Collected data
▬▬▬▬▬▬
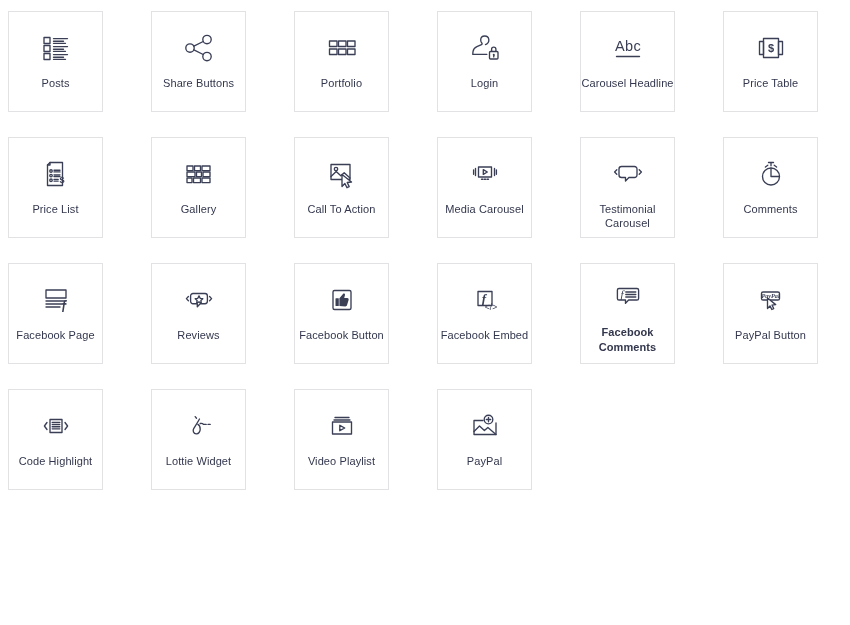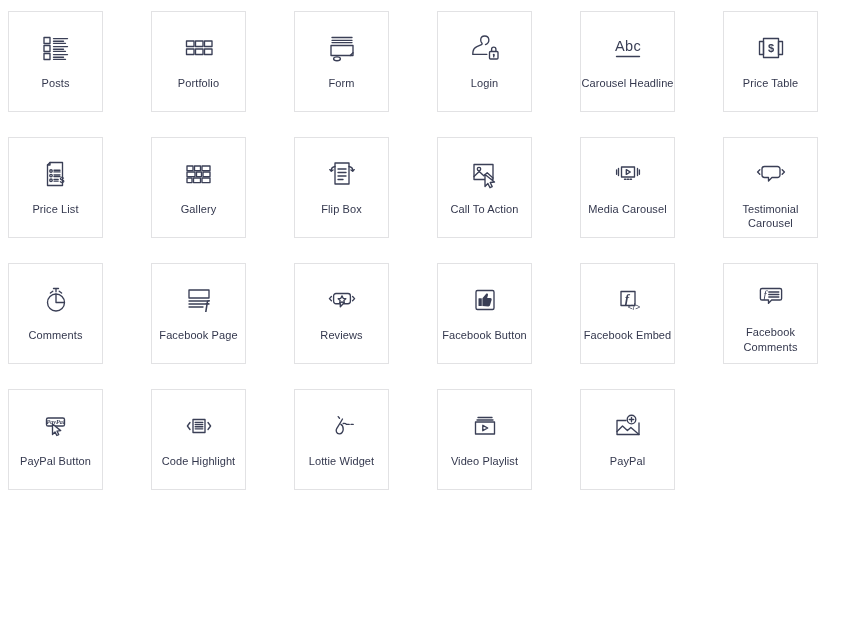--- a/index.html
+++ b/index.html
@@ -71,6 +71,17 @@
     <div class="card">
       <span class="ico">
         <svg width="34" height="30" viewBox="0 0 34 30">
+  <circle cx="8" cy="15" r="4.2" style="fill:none;stroke:currentColor;stroke-width:1.35;stroke-linecap:round;stroke-linejoin:round"></circle>
+  <circle cx="25" cy="6.5" r="4.2" style="fill:none;stroke:currentColor;stroke-width:1.35;stroke-linecap:round;stroke-linejoin:round"></circle>
+  <circle cx="25" cy="23.5" r="4.2" style="fill:none;stroke:currentColor;stroke-width:1.35;stroke-linecap:round;stroke-linejoin:round"></circle>
+  <path d="M11.9 13.2 21.2 8.5M11.9 16.8 21.2 21.5" style="fill:none;stroke:currentColor;stroke-width:1.35;stroke-linecap:round;stroke-linejoin:round"></path>
+</svg>
+      </span>
+      <span class="lbl">Share Buttons</span>
+    </div>
+    <div class="card">
+      <span class="ico">
+        <svg width="34" height="30" viewBox="0 0 34 30">
   <rect x="4.5" y="8" width="7.5" height="5.5" style="fill:none;stroke:currentColor;stroke-width:1.35;stroke-linecap:round;stroke-linejoin:round"></rect>
   <rect x="13.5" y="8" width="7.5" height="5.5" style="fill:none;stroke:currentColor;stroke-width:1.35;stroke-linecap:round;stroke-linejoin:round"></rect>
   <rect x="22.5" y="8" width="7.5" height="5.5" style="fill:none;stroke:currentColor;stroke-width:1.35;stroke-linecap:round;stroke-linejoin:round"></rect>

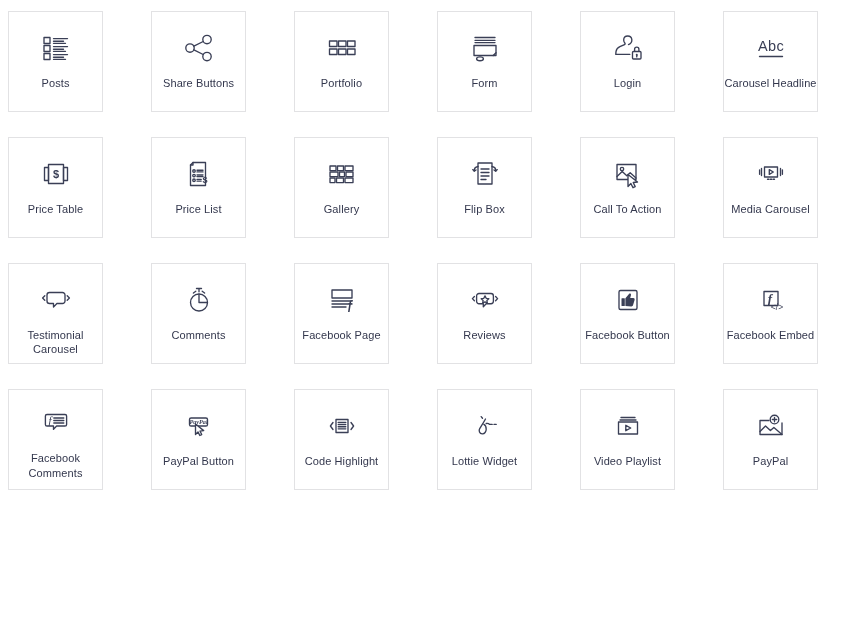--- a/index.html
+++ b/index.html
@@ -95,17 +95,6 @@
     <div class="card">
       <span class="ico">
         <svg width="34" height="30" viewBox="0 0 34 30">
-  <path d="M7 4.5h20M7 7.3h20M7 9.6h20" style="fill:none;stroke:currentColor;stroke-width:1.35;stroke-linecap:round;stroke-linejoin:round"></path>
-  <path d="M6 12.5h22v10H6z" style="fill:none;stroke:currentColor;stroke-width:1.35;stroke-linecap:round;stroke-linejoin:round"></path>
-  <path d="M25.2 22.5 28 19.7" style="fill:none;stroke:currentColor;stroke-width:1.35;stroke-linecap:round;stroke-linejoin:round"></path>
-  <ellipse cx="12" cy="25.8" rx="3.4" ry="1.9" style="fill:none;stroke:currentColor;stroke-width:1.35;stroke-linecap:round;stroke-linejoin:round"></ellipse>
-</svg>
-      </span>
-      <span class="lbl">Form</span>
-    </div>
-    <div class="card">
-      <span class="ico">
-        <svg width="34" height="30" viewBox="0 0 34 30">
   <path d="M17.5 11.6c2.4-1 3.6-3 3.3-5.2-.3-2-1.9-3.4-4-3.4-2.4 0-4.1 1.7-4.1 4 0 1.2.4 2.2 1.1 3 .5.6.4 1.3-.3 1.6l-4.6 2.1c-2.3 1-3.6 2.6-3.9 5-.1.9-.2 1.8-.2 2.7h14" style="fill:none;stroke:currentColor;stroke-width:1.35;stroke-linecap:round;stroke-linejoin:round"></path>
   <rect x="21.5" y="18.5" width="8.5" height="7.5" rx="1" style="fill:none;stroke:currentColor;stroke-width:1.35;stroke-linecap:round;stroke-linejoin:round"></rect>
   <path d="M23.6 18.4v-2.1a2.15 2.15 0 0 1 4.3 0v2.1" style="fill:none;stroke:currentColor;stroke-width:1.35;stroke-linecap:round;stroke-linejoin:round"></path>

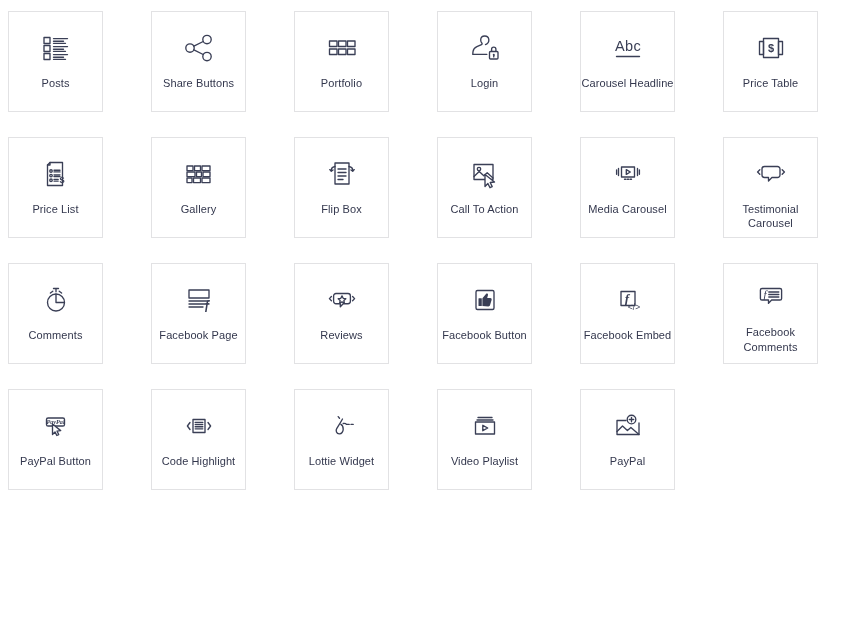--- a/index.html
+++ b/index.html
@@ -157,17 +157,6 @@
     <div class="card">
       <span class="ico">
         <svg width="34" height="30" viewBox="0 0 34 30">
-  <rect x="10" y="4" width="14" height="21" style="fill:none;stroke:currentColor;stroke-width:1.35;stroke-linecap:round;stroke-linejoin:round"></rect>
-  <path d="M13 10h8M13 13.5h8M13 17h8M13 20.5h5" style="fill:none;stroke:currentColor;stroke-width:1.35;stroke-linecap:round;stroke-linejoin:round"></path>
-  <path d="M10 7.5C7 8 6 10 6.3 12.3M6.3 12.3 4.8 10.6M6.3 12.3 8 11" style="fill:none;stroke:currentColor;stroke-width:1.35;stroke-linecap:round;stroke-linejoin:round"></path>
-  <path d="M24 7.5c3 .5 4 2.5 3.7 4.8M27.7 12.3l1.5-1.7M27.7 12.3 26 11" style="fill:none;stroke:currentColor;stroke-width:1.35;stroke-linecap:round;stroke-linejoin:round"></path>
-</svg>
-      </span>
-      <span class="lbl">Flip Box</span>
-    </div>
-    <div class="card">
-      <span class="ico">
-        <svg width="34" height="30" viewBox="0 0 34 30">
   <rect x="6" y="5.5" width="19" height="15" style="fill:none;stroke:currentColor;stroke-width:1.35;stroke-linecap:round;stroke-linejoin:round"></rect>
   <circle cx="11" cy="10" r="1.7" style="fill:none;stroke:currentColor;stroke-width:1.35;stroke-linecap:round;stroke-linejoin:round"></circle>
   <path d="M6 17.5l5.2-5 4.6 4.3 3.4-3 5.8 5.2" style="fill:none;stroke:currentColor;stroke-width:1.35;stroke-linecap:round;stroke-linejoin:round"></path>

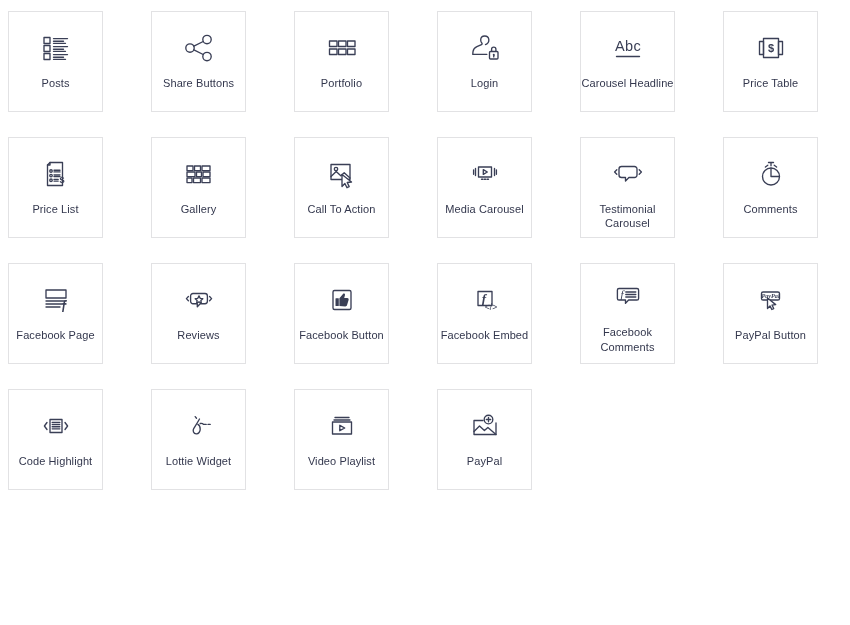--- a/index.html
+++ b/index.html
@@ -49,7 +49,7 @@
     max-width:110px;
     font-weight:400;
   }
-  .card.two-line .lbl{line-height:15px;}
+  .card.two-line .lbl{line-height:15px;font-weight:bold;}
 </style>
 </head>
 <body>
▬▬▬▬▬▬
About this exercise: In the copy, every entry appears exactly as written above and no picture appears.

Result of the exercise:
--- a/index.html
+++ b/index.html
@@ -71,6 +71,17 @@
     <div class="card">
       <span class="ico">
         <svg width="34" height="30" viewBox="0 0 34 30">
+  <circle cx="8" cy="15" r="4.2" style="fill:none;stroke:currentColor;stroke-width:1.35;stroke-linecap:round;stroke-linejoin:round"></circle>
+  <circle cx="25" cy="6.5" r="4.2" style="fill:none;stroke:currentColor;stroke-width:1.35;stroke-linecap:round;stroke-linejoin:round"></circle>
+  <circle cx="25" cy="23.5" r="4.2" style="fill:none;stroke:currentColor;stroke-width:1.35;stroke-linecap:round;stroke-linejoin:round"></circle>
+  <path d="M11.9 13.2 21.2 8.5M11.9 16.8 21.2 21.5" style="fill:none;stroke:currentColor;stroke-width:1.35;stroke-linecap:round;stroke-linejoin:round"></path>
+</svg>
+      </span>
+      <span class="lbl">Share Buttons</span>
+    </div>
+    <div class="card">
+      <span class="ico">
+        <svg width="34" height="30" viewBox="0 0 34 30">
   <rect x="4.5" y="8" width="7.5" height="5.5" style="fill:none;stroke:currentColor;stroke-width:1.35;stroke-linecap:round;stroke-linejoin:round"></rect>
   <rect x="13.5" y="8" width="7.5" height="5.5" style="fill:none;stroke:currentColor;stroke-width:1.35;stroke-linecap:round;stroke-linejoin:round"></rect>
   <rect x="22.5" y="8" width="7.5" height="5.5" style="fill:none;stroke:currentColor;stroke-width:1.35;stroke-linecap:round;stroke-linejoin:round"></rect>

--- a/index.html
+++ b/index.html
@@ -95,17 +95,6 @@
     <div class="card">
       <span class="ico">
         <svg width="34" height="30" viewBox="0 0 34 30">
-  <path d="M7 4.5h20M7 7.3h20M7 9.6h20" style="fill:none;stroke:currentColor;stroke-width:1.35;stroke-linecap:round;stroke-linejoin:round"></path>
-  <path d="M6 12.5h22v10H6z" style="fill:none;stroke:currentColor;stroke-width:1.35;stroke-linecap:round;stroke-linejoin:round"></path>
-  <path d="M25.2 22.5 28 19.7" style="fill:none;stroke:currentColor;stroke-width:1.35;stroke-linecap:round;stroke-linejoin:round"></path>
-  <ellipse cx="12" cy="25.8" rx="3.4" ry="1.9" style="fill:none;stroke:currentColor;stroke-width:1.35;stroke-linecap:round;stroke-linejoin:round"></ellipse>
-</svg>
-      </span>
-      <span class="lbl">Form</span>
-    </div>
-    <div class="card">
-      <span class="ico">
-        <svg width="34" height="30" viewBox="0 0 34 30">
   <path d="M17.5 11.6c2.4-1 3.6-3 3.3-5.2-.3-2-1.9-3.4-4-3.4-2.4 0-4.1 1.7-4.1 4 0 1.2.4 2.2 1.1 3 .5.6.4 1.3-.3 1.6l-4.6 2.1c-2.3 1-3.6 2.6-3.9 5-.1.9-.2 1.8-.2 2.7h14" style="fill:none;stroke:currentColor;stroke-width:1.35;stroke-linecap:round;stroke-linejoin:round"></path>
   <rect x="21.5" y="18.5" width="8.5" height="7.5" rx="1" style="fill:none;stroke:currentColor;stroke-width:1.35;stroke-linecap:round;stroke-linejoin:round"></rect>
   <path d="M23.6 18.4v-2.1a2.15 2.15 0 0 1 4.3 0v2.1" style="fill:none;stroke:currentColor;stroke-width:1.35;stroke-linecap:round;stroke-linejoin:round"></path>

--- a/index.html
+++ b/index.html
@@ -157,17 +157,6 @@
     <div class="card">
       <span class="ico">
         <svg width="34" height="30" viewBox="0 0 34 30">
-  <rect x="10" y="4" width="14" height="21" style="fill:none;stroke:currentColor;stroke-width:1.35;stroke-linecap:round;stroke-linejoin:round"></rect>
-  <path d="M13 10h8M13 13.5h8M13 17h8M13 20.5h5" style="fill:none;stroke:currentColor;stroke-width:1.35;stroke-linecap:round;stroke-linejoin:round"></path>
-  <path d="M10 7.5C7 8 6 10 6.3 12.3M6.3 12.3 4.8 10.6M6.3 12.3 8 11" style="fill:none;stroke:currentColor;stroke-width:1.35;stroke-linecap:round;stroke-linejoin:round"></path>
-  <path d="M24 7.5c3 .5 4 2.5 3.7 4.8M27.7 12.3l1.5-1.7M27.7 12.3 26 11" style="fill:none;stroke:currentColor;stroke-width:1.35;stroke-linecap:round;stroke-linejoin:round"></path>
-</svg>
-      </span>
-      <span class="lbl">Flip Box</span>
-    </div>
-    <div class="card">
-      <span class="ico">
-        <svg width="34" height="30" viewBox="0 0 34 30">
   <rect x="6" y="5.5" width="19" height="15" style="fill:none;stroke:currentColor;stroke-width:1.35;stroke-linecap:round;stroke-linejoin:round"></rect>
   <circle cx="11" cy="10" r="1.7" style="fill:none;stroke:currentColor;stroke-width:1.35;stroke-linecap:round;stroke-linejoin:round"></circle>
   <path d="M6 17.5l5.2-5 4.6 4.3 3.4-3 5.8 5.2" style="fill:none;stroke:currentColor;stroke-width:1.35;stroke-linecap:round;stroke-linejoin:round"></path>

--- a/index.html
+++ b/index.html
@@ -49,7 +49,7 @@
     max-width:110px;
     font-weight:400;
   }
-  .card.two-line .lbl{line-height:15px;}
+  .card.two-line .lbl{line-height:15px;font-weight:bold;}
 </style>
 </head>
 <body>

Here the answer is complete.